José María Navascués, Marola, Alejandro Mieres y Fernando Magdaleno; sentado, Nicanor Piñole. En el Sotanín, en 1969. / E. C.
José María Navascués, Marola, Alejandro Mieres y Fernando Magdaleno; sentado, Nicanor Piñole. En el Sotanín, en 1969. / E. C.

Mantuvo toda su vida el compromiso social, que se tradujo en la creación de varias asociaciones o el apoyo a jóvenes artistas

J. L. GONZÁLEZ GIJÓN.

Siendo aún un niño, al término de la guerra civil, Alejandro Mieres tuvo que huir junto a su familia de Palencia a Madrid «por si acaso». Dejó muchas cosas atrás, pero lo que se llevó consigo fueron las ideas políticas. «En mi casa siempre fuimos de izquierdas», recuerda su hija, Lourdes Mieres.

En tiempos difíciles y cuando llegó el momento de cambiarlos, el artista y maestro se mantuvo firme en sus convicciones. «Cuando se produjo el golpe de Tejero, él estaba en la lista de asturianos a eliminar», afirma su hija.

Conocedores de su simpatía por el PSOE, quisieron llevarle por el camino de la política activa, primero como senador de designación real, más tarde como aspirante a alcalde. Pero su actividad estaba en otras esferas. En la tertulia de El Sotanín dejó constancia de compromiso con las vanguardias de su tiempo. Junto a artistas como Juan Magdaleno, Marola o Nicanor Piñole, mantuvo durante años conversaciones en las que se daba forma al arte que vendría, que salía ya de sus manos y del que beberían después otros como Fernando Alba, que solo tiene palabras de elogio para Mieres. «Era un hombre que no sabía vivir sin compartir. Si no hubiera existido, no seríamos lo mismo. Dejó huella», sostiene el artista.

Su compromiso se extendió también a las condiciones de vida del creador.

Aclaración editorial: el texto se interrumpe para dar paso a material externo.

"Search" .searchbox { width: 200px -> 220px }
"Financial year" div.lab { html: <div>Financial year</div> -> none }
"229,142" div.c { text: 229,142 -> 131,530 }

Impulsor de varias asociaciones, la última la de Artistas Visuales de Asturias, trabajó siempre por conseguir las mejores condiciones para el desarrollo de esta profesión. Reuniones interminables para definir un centro de arte moderno en la región, discusiones para lograr derechos laborales para los artistas. «No era una de esas personas que solo se encierran en el estudio para pintar. Estaba conectado con la sociedad, donde hay desigualdades y él trataba de paliarlas», explica Consuelo Vallina, actual presidenta de la asociación.

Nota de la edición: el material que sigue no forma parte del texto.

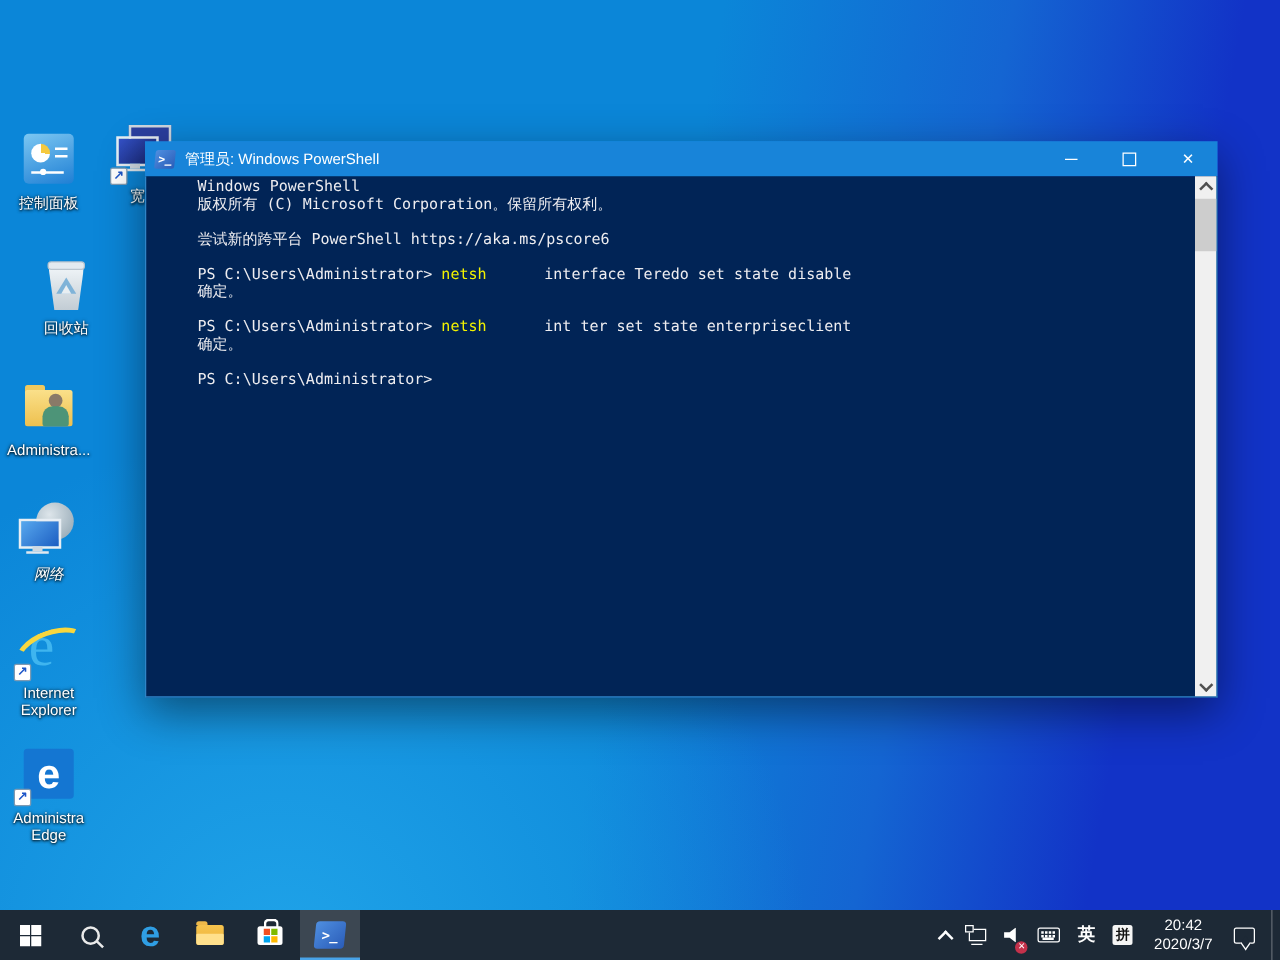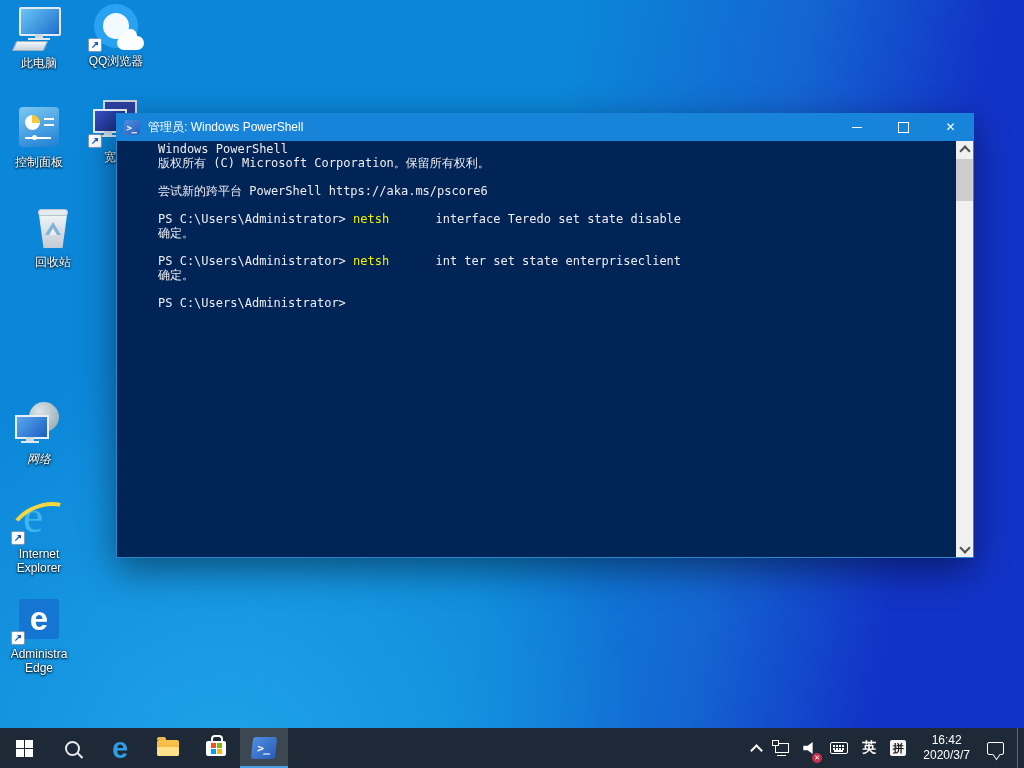"此电脑" div.dicon { html: <div> <div> <div></div> <div></div> <div></div> <div></div> </div> <div>此电脑</div> </div> -> none }
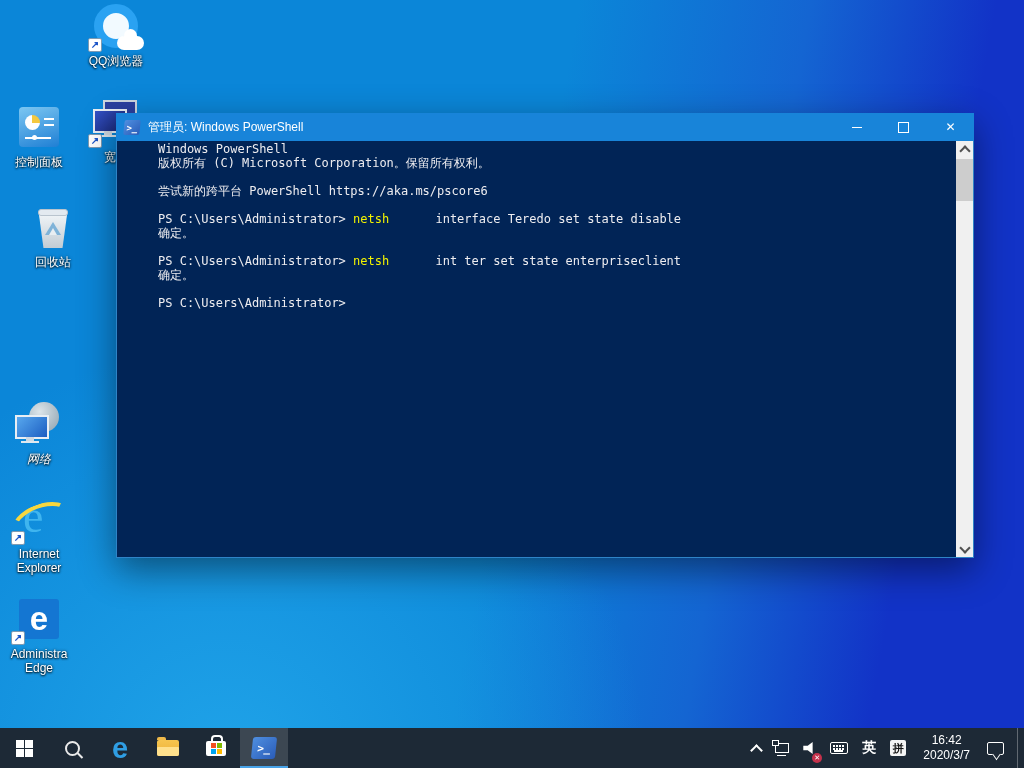"QQ浏览器" div.dicon { html: <div> <div> <div></div> <div></div> <div></div> </div> <div>QQ浏览器</div> </div> -> none }
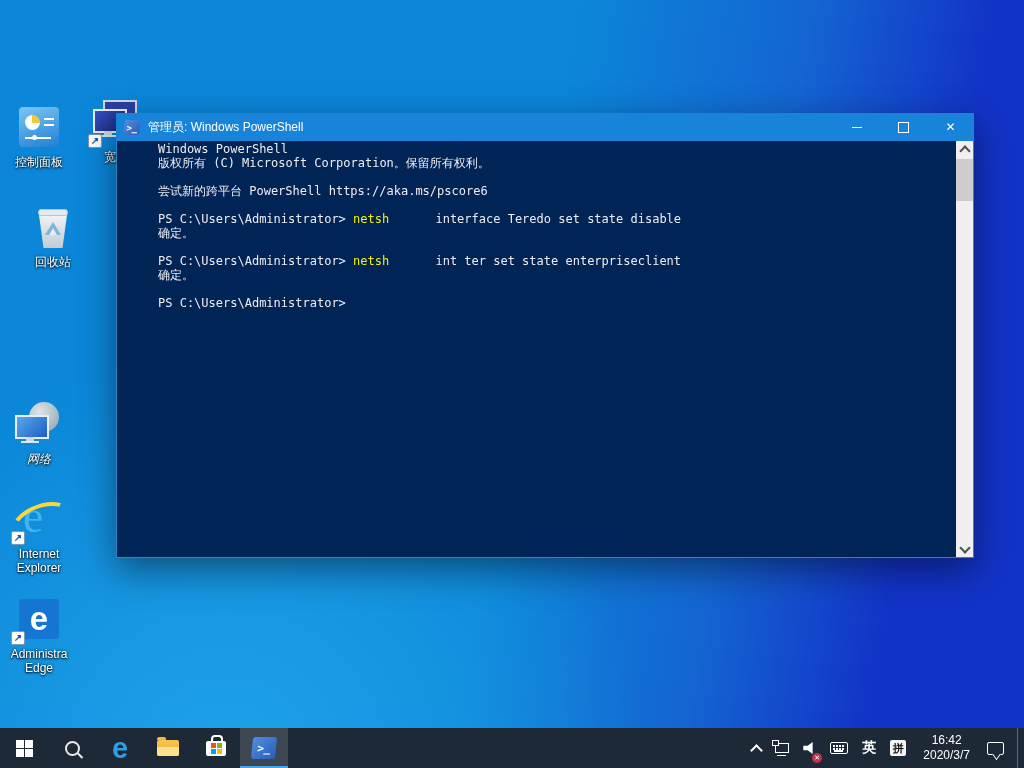"Administra..." div.dicon { html: none -> <div> <div> <div></div> <div></div> <div></div> <div></div> </div> <div>Administra...</div> </div> }
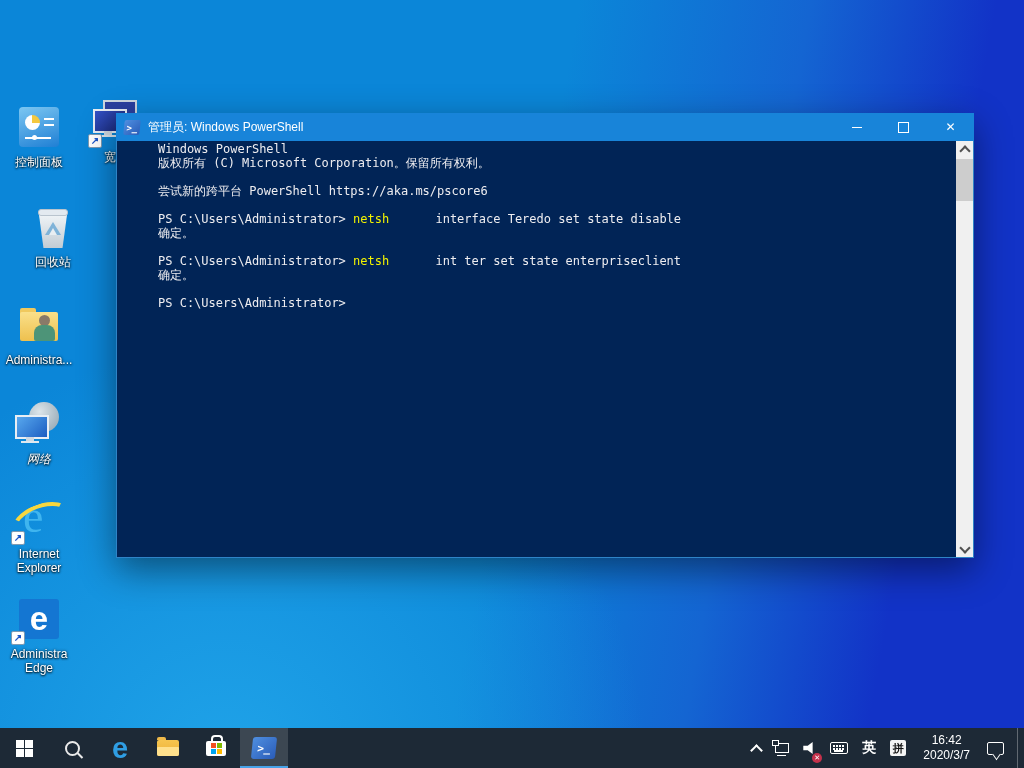"16:42" div { text: 16:42 -> 20:42 }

La educación y la ayuda a los jóvenes artistas fue también otro de sus caballos de batalla. Pionero en la formación académica de sus alumnos desde su puesto de profesor en el Instituto Jovellanos, Alejandro Mieres trabajaba para ampliar los horizontes de los jóvenes, abrir sus mentes. «El oficio se aprende solo. Él se dedicaba a fomentar la creatividad de los niños y eso en la Asturias de aquella época era muy difícil», recuerda Consuelo Vallina sobre un hombre que nunca le dio la espalda a su mundo.